Sunday, July 17, 2011

Out from Otoliths—Raymond Farr's ECSTATIC/.of facts

ECSTATIC/.of facts
Raymond Farr
112 pages
Otoliths, 2011
ISBN: 978-0-9808785-3-0
$13.45 + p&h

In ECSTATIC/.of facts Raymond Farr brilliantly investigates the relationship between language, meaning and culture by vividly demonstrating how language can shape worlds. In an insightful and stimulating journey, Farr takes an intense and often playful walk through landscapes of significance in which we are faced with the “Onslaught of language,” only to find that the “amber light of meaning stares back.” To discover meaning in something as “fundamental as chaos,” we need go no further than American suburban culture of generic mega stores, chain restaurants, popular music and blockbuster movies.
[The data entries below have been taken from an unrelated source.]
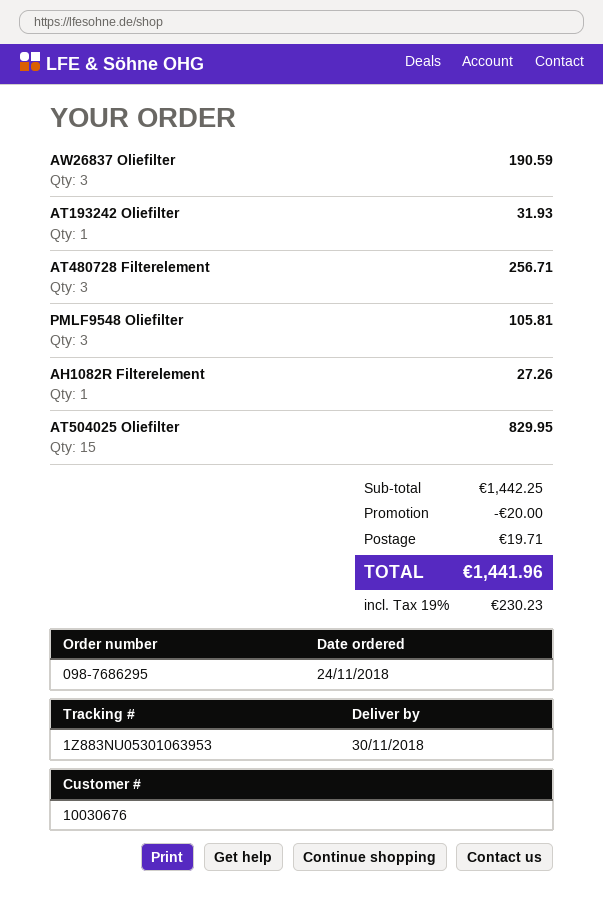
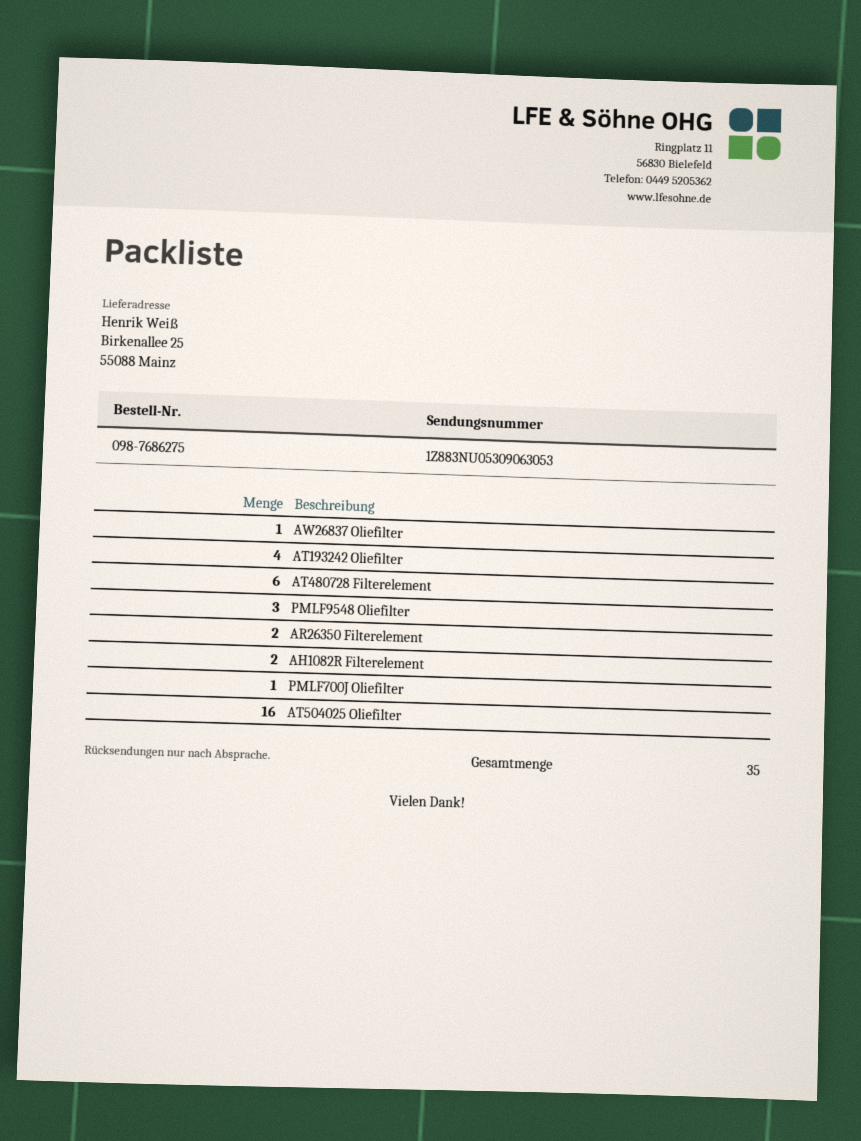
order number: 098-7686295 -> 098-7686275
tracking number: 1Z883NU05301063953 -> 1Z883NU05309063053
AW26837 Oliefilter: 3 -> 1
AT193242 Oliefilter: 1 -> 4
AT480728 Filterelement: 3 -> 6
AH1082R Filterelement: 1 -> 2
AT504025 Oliefilter: 15 -> 16
AR26350 Filterelement: none -> 2
PMLF700J Oliefilter: none -> 1

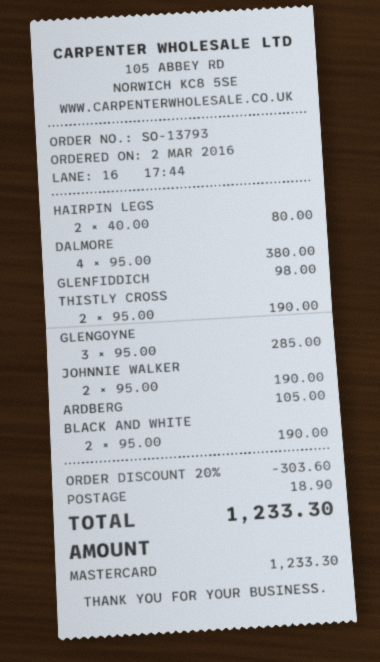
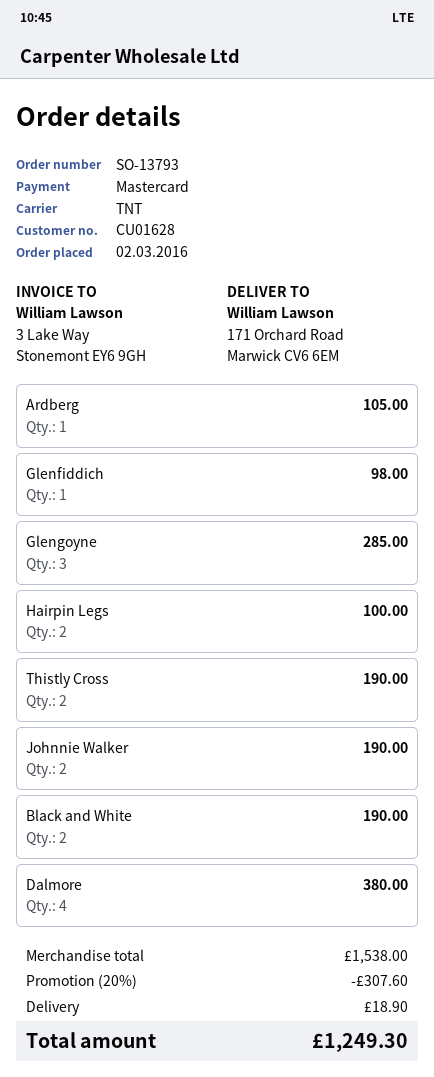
HAIRPIN LEGS: 2 for 80.00 -> 2 for 100.00
discount: 20% = 303.60 -> 20% = 307.60
total: 1233.30 -> 1249.30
Reframing these ubiquitous icons in discursive language results in an effect rather like “Marcel Duchamp…singing songs once sung by Doris Day.”
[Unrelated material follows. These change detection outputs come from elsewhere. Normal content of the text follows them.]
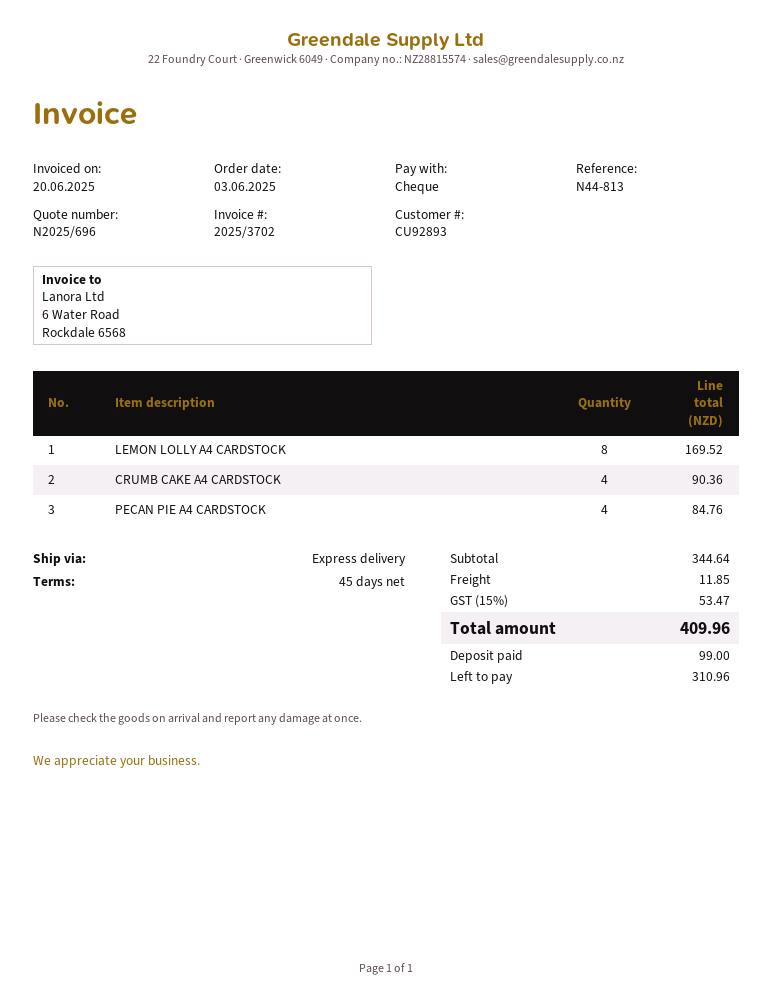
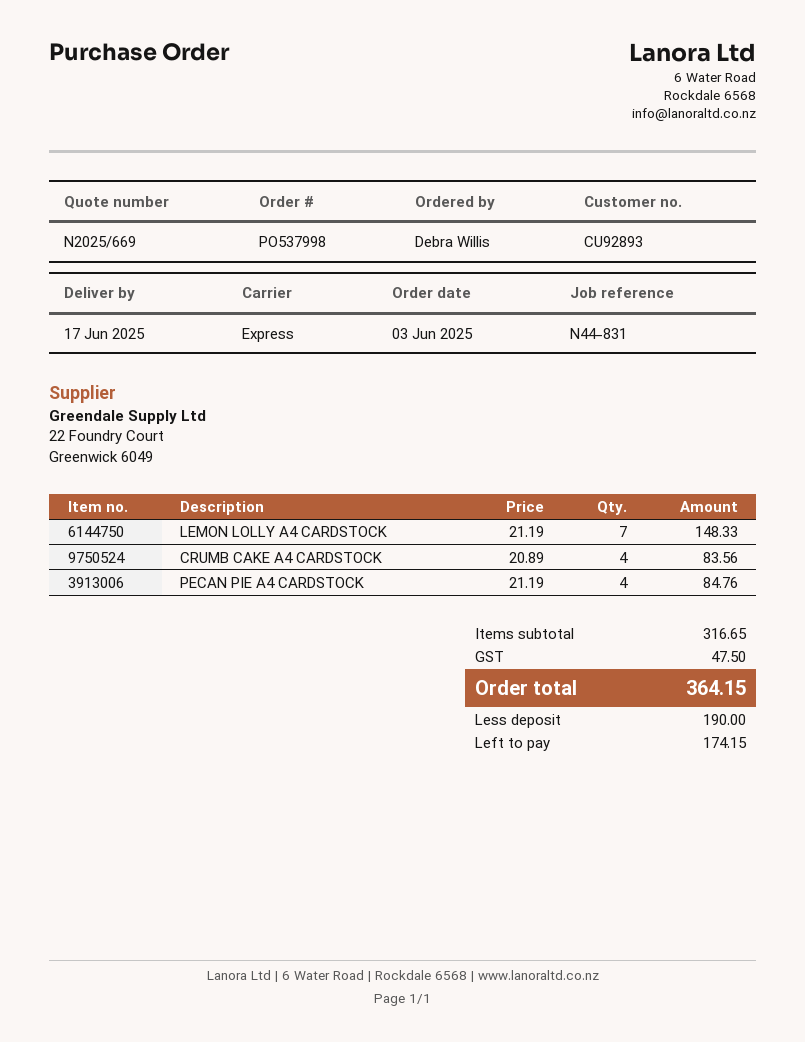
quote number: N2025/696 -> N2025/669
reference: N44-813 -> N44-831
LEMON LOLLY A4 CARDSTOCK: 8 for 169.52 -> 7 for 148.33
CRUMB CAKE A4 CARDSTOCK: 4 for 90.36 -> 4 for 83.56
subtotal: 344.64 -> 316.65
shipping: 11.85 -> none
tax: 53.47 -> 47.50
total: 409.96 -> 364.15
deposit: 99.00 -> 190.00
balance: 310.96 -> 174.15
Things are not, Farr shows us, as they seem – the daily reality we experience is not the only reality. With an astute sense of phrasing and rhythm, Raymond Farr explores the interplay of language and culture by taking us through “all possible versions of a straight line” to learn that there is “a cubicle in a circle after blue skies on Saturday night.” We are urged to take linguistic responsibility for the structure of the present instance through being reminded that, “We are the consequence of cause & affect,” and that only “moments ago there was the illusion of nothing.”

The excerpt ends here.